- Task
Search the lines of the records for the word "moved", and copy every line that has it.

- Exercise inputs
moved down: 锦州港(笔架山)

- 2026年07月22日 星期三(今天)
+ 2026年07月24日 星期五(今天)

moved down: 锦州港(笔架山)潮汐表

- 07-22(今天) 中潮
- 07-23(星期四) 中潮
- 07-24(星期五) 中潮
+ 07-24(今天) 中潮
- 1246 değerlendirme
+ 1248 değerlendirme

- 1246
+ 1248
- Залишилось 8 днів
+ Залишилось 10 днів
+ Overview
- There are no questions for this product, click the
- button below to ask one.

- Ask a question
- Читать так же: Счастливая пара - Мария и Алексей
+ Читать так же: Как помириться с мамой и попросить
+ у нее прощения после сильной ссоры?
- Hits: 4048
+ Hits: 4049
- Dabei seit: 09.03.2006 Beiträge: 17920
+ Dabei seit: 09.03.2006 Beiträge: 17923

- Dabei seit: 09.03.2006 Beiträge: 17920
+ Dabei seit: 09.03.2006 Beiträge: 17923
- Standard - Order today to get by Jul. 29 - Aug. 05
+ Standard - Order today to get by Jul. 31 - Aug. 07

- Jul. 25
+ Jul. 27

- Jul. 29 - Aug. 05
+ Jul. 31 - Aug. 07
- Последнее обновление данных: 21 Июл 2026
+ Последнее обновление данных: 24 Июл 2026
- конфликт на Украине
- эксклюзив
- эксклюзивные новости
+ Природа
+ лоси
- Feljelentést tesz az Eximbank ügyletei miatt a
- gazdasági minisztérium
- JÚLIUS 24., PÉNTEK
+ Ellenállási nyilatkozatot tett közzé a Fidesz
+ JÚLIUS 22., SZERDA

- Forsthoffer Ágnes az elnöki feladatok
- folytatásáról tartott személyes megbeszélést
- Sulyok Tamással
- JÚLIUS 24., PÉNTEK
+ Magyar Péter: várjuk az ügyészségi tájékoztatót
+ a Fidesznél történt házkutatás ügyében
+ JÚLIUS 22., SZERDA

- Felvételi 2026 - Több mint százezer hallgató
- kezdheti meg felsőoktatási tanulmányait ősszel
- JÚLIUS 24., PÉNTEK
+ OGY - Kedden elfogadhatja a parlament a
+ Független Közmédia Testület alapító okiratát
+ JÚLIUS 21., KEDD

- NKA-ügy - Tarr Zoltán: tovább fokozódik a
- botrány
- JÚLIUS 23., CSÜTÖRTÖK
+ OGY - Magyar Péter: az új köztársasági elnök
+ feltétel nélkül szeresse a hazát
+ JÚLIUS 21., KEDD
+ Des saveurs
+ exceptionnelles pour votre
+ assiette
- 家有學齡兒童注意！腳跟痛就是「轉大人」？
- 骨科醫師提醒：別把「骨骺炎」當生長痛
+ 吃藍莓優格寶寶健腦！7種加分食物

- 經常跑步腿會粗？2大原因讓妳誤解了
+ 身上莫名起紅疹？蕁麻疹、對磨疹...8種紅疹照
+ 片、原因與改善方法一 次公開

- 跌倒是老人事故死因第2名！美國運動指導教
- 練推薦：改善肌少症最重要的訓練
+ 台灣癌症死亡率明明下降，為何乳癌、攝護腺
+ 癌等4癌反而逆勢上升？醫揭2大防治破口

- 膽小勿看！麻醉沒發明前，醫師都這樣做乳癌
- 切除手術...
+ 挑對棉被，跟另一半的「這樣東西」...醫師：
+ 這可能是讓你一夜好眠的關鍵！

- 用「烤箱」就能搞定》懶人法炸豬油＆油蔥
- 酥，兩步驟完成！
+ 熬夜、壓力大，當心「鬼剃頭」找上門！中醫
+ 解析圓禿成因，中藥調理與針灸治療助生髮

- Answer to this task
moved down: 锦州港(笔架山)
moved down: 锦州港(笔架山)潮汐表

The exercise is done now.